TASK BRIEF: Produce a word-for-word copy of the data below.

[RECORD EXTRACTS Boundary: Start]

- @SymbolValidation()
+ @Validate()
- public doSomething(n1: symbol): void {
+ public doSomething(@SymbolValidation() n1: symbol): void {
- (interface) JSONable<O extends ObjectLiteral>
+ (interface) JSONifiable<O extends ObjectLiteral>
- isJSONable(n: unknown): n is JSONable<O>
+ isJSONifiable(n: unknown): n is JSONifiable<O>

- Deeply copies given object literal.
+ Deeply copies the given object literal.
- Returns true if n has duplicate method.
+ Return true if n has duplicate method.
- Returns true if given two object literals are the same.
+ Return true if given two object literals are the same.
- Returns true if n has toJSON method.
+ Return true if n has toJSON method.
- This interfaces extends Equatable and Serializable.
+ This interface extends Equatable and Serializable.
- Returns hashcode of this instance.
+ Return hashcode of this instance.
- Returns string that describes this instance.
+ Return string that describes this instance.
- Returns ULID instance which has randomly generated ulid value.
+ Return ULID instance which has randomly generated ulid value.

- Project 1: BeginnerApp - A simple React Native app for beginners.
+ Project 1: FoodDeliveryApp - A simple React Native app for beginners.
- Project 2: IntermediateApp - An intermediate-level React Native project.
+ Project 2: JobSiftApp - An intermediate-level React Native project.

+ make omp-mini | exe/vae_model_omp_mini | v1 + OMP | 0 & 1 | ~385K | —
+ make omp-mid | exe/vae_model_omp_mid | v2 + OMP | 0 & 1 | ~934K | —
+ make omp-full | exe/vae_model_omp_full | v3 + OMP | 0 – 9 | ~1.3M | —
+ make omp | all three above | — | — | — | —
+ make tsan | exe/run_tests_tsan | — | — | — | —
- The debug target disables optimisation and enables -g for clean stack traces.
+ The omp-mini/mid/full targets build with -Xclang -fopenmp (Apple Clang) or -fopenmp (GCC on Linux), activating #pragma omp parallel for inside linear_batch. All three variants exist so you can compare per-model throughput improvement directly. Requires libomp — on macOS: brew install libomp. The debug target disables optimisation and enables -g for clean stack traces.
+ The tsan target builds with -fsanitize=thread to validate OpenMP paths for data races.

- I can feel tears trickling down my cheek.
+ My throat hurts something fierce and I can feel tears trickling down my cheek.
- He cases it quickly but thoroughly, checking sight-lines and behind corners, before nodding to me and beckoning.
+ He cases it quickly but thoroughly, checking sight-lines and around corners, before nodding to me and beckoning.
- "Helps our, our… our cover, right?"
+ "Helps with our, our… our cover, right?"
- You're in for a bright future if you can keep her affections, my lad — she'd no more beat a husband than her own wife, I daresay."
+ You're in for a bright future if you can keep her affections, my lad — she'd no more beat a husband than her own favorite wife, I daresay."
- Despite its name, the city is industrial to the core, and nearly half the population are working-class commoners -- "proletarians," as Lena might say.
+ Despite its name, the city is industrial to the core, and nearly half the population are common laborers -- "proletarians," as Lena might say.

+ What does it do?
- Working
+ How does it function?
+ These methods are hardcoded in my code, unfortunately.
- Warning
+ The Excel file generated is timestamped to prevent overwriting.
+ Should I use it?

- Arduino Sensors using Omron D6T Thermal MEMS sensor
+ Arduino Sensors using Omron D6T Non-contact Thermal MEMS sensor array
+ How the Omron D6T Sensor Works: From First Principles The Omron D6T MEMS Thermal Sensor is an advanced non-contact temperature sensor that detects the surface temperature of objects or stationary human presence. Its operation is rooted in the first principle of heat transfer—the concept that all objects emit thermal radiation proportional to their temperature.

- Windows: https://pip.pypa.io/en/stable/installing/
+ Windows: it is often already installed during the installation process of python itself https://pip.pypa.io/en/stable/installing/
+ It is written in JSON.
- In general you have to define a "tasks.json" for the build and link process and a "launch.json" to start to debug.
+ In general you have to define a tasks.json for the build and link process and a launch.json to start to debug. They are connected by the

[RECORD EXTRACTS Boundary: End]

TASK RESULT:
- @SymbolValidation()
+ @Validate()
- public doSomething(n1: symbol): void {
+ public doSomething(@SymbolValidation() n1: symbol): void {
- (interface) JSONable<O extends ObjectLiteral>
+ (interface) JSONifiable<O extends ObjectLiteral>
- isJSONable(n: unknown): n is JSONable<O>
+ isJSONifiable(n: unknown): n is JSONifiable<O>

- Deeply copies given object literal.
+ Deeply copies the given object literal.
- Returns true if n has duplicate method.
+ Return true if n has duplicate method.
- Returns true if given two object literals are the same.
+ Return true if given two object literals are the same.
- Returns true if n has toJSON method.
+ Return true if n has toJSON method.
- This interfaces extends Equatable and Serializable.
+ This interface extends Equatable and Serializable.
- Returns hashcode of this instance.
+ Return hashcode of this instance.
- Returns string that describes this instance.
+ Return string that describes this instance.
- Returns ULID instance which has randomly generated ulid value.
+ Return ULID instance which has randomly generated ulid value.

- Project 1: BeginnerApp - A simple React Native app for beginners.
+ Project 1: FoodDeliveryApp - A simple React Native app for beginners.
- Project 2: IntermediateApp - An intermediate-level React Native project.
+ Project 2: JobSiftApp - An intermediate-level React Native project.

+ make omp-mini | exe/vae_model_omp_mini | v1 + OMP | 0 & 1 | ~385K | —
+ make omp-mid | exe/vae_model_omp_mid | v2 + OMP | 0 & 1 | ~934K | —
+ make omp-full | exe/vae_model_omp_full | v3 + OMP | 0 – 9 | ~1.3M | —
+ make omp | all three above | — | — | — | —
+ make tsan | exe/run_tests_tsan | — | — | — | —
- The debug target disables optimisation and enables -g for clean stack traces.
+ The omp-mini/mid/full targets build with -Xclang -fopenmp (Apple Clang) or -fopenmp (GCC on Linux), activating #pragma omp parallel for inside linear_batch. All three variants exist so you can compare per-model throughput improvement directly. Requires libomp — on macOS: brew install libomp. The debug target disables optimisation and enables -g for clean stack traces.
+ The tsan target builds with -fsanitize=thread to validate OpenMP paths for data races.

- I can feel tears trickling down my cheek.
+ My throat hurts something fierce and I can feel tears trickling down my cheek.
- He cases it quickly but thoroughly, checking sight-lines and behind corners, before nodding to me and beckoning.
+ He cases it quickly but thoroughly, checking sight-lines and around corners, before nodding to me and beckoning.
- "Helps our, our… our cover, right?"
+ "Helps with our, our… our cover, right?"
- You're in for a bright future if you can keep her affections, my lad — she'd no more beat a husband than her own wife, I daresay."
+ You're in for a bright future if you can keep her affections, my lad — she'd no more beat a husband than her own favorite wife, I daresay."
- Despite its name, the city is industrial to the core, and nearly half the population are working-class commoners -- "proletarians," as Lena might say.
+ Despite its name, the city is industrial to the core, and nearly half the population are common laborers -- "proletarians," as Lena might say.

+ What does it do?
- Working
+ How does it function?
+ These methods are hardcoded in my code, unfortunately.
- Warning
+ The Excel file generated is timestamped to prevent overwriting.
+ Should I use it?

- Arduino Sensors using Omron D6T Thermal MEMS sensor
+ Arduino Sensors using Omron D6T Non-contact Thermal MEMS sensor array
+ How the Omron D6T Sensor Works: From First Principles The Omron D6T MEMS Thermal Sensor is an advanced non-contact temperature sensor that detects the surface temperature of objects or stationary human presence. Its operation is rooted in the first principle of heat transfer—the concept that all objects emit thermal radiation proportional to their temperature.

- Windows: https://pip.pypa.io/en/stable/installing/
+ Windows: it is often already installed during the installation process of python itself https://pip.pypa.io/en/stable/installing/
+ It is written in JSON.
- In general you have to define a "tasks.json" for the build and link process and a "launch.json" to start to debug.
+ In general you have to define a tasks.json for the build and link process and a launch.json to start to debug. They are connected by the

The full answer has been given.